I think the answer to Susan’s question, is that the work isn’t necessarily easier, but it’s much more fun. Sometimes we need to work in solitude, but sometimes camaraderie can energize and focus us, so that we forget we are working, and suddenly the task is finished.
Birdland is mostly overcast as I wait for my guests, and the pending visit makes it hard to concentrate on the work I’m supposed to be doing. I find I’m afflicted with writer’s block even as my deadline for this letter looms. When that happens, I find it best to step away from the computer. In town, I run into my friend, Nancy. When I tell her about my blocked letter, she gets a serious look on her face.

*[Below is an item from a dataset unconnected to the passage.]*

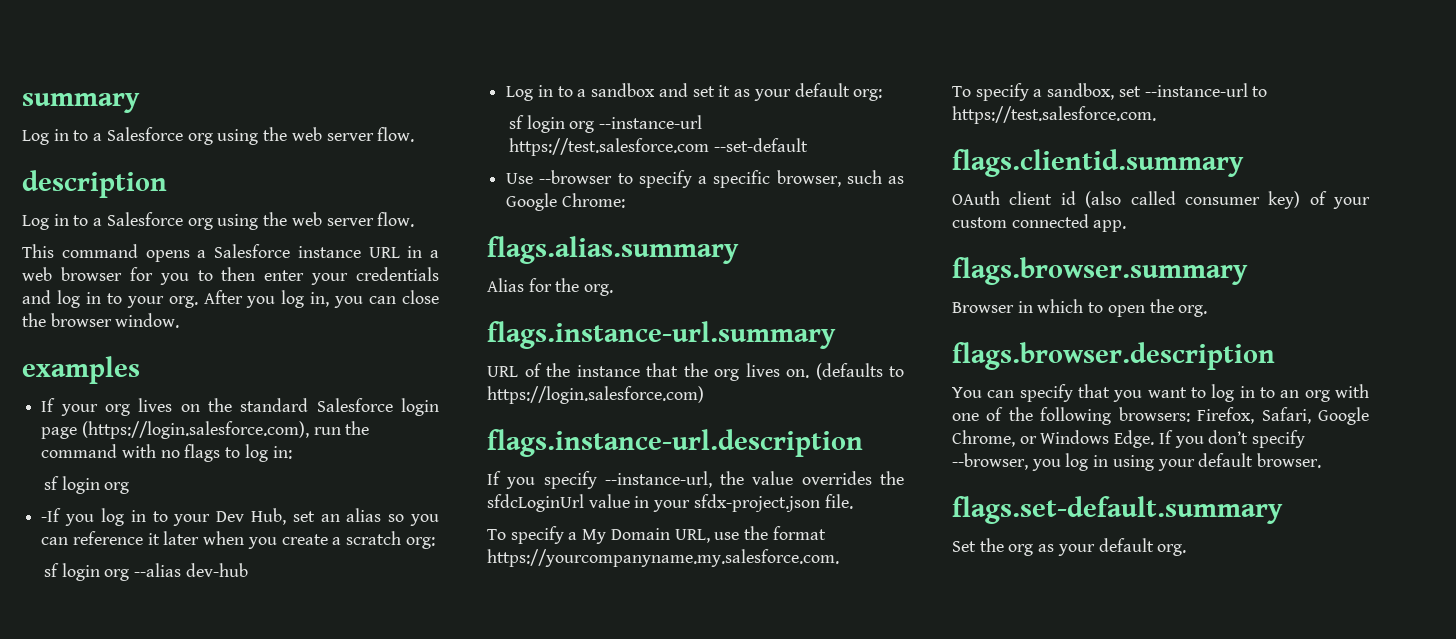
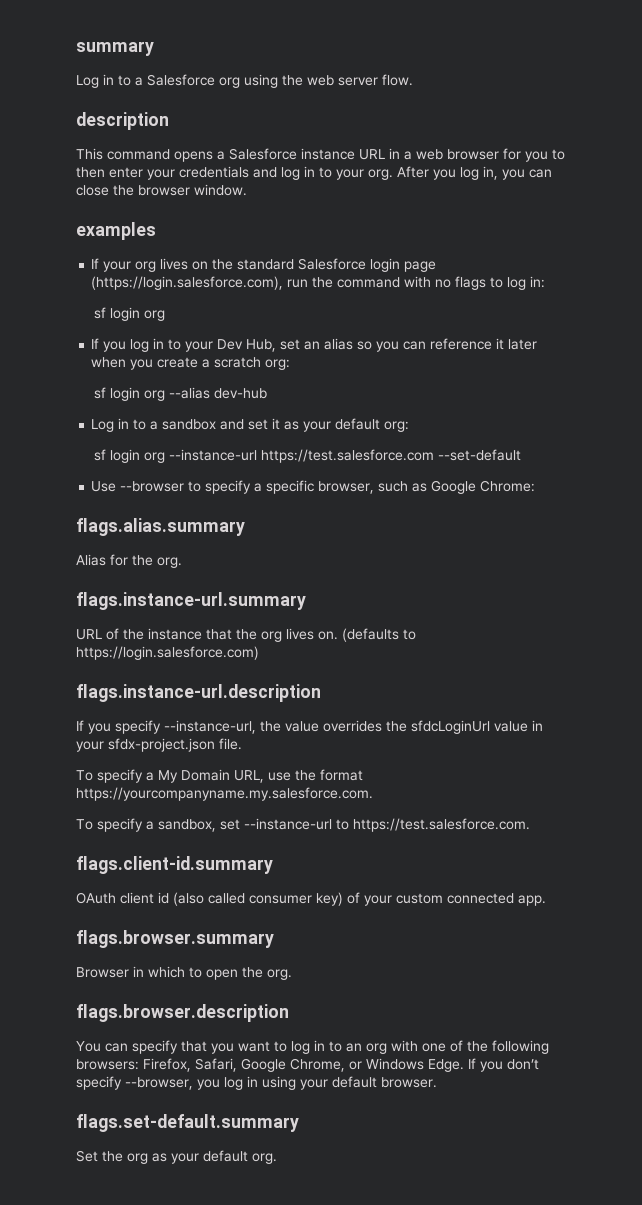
[22,212,415,230] // Log in to a Salesforce org using the web server flow. -> (169, 121) none
[41,508,62,522] -If -> [91,338,100,349] If
[952,149,1244,177] flags.clientid.summary -> [76,856,273,874] flags.client-id.summary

“Well,” she says, “here are a couple of things I’ve been thinking about. It’s winter, so the chickens aren’t laying any eggs, and it’s grey, so we have to make our own sunshine.” She’s right, of course. At the moment, my chicken coop is sadly barren—not so much for the winter, (hens will lay in winter with artificial lights) but because I have only one, lonely rooster in the coop. This year has been extra hard on my flock, and I’m looking forward to starting again in the spring with day old chicks. She’s right again about the sunshine. I think about the ways sunshine has come into my life in the past few weeks. Rescues from friends and strangers (recurring trouble with a dead battery in my car), emails and letters from “friends I didn’t know I had” (as Millie Otto says in her column My Amish Home), an impromptu girls’ night with Becky and Kelly. We shared food and drink, troubles and laughter, and it felt quite a bit sunnier at the end of their visit.
Each of these rays of sunshine has one thing in common: Community. It reminds me of Marlo Thomas’ rap, “Housework” as sung by Carol Channing: “If you want all the days of your lives/To seem sunny as summer weather,/Make sure, when there's housework to do,/That you do it together!"
Share in Beauty; Nurture Peace; Blessed Be.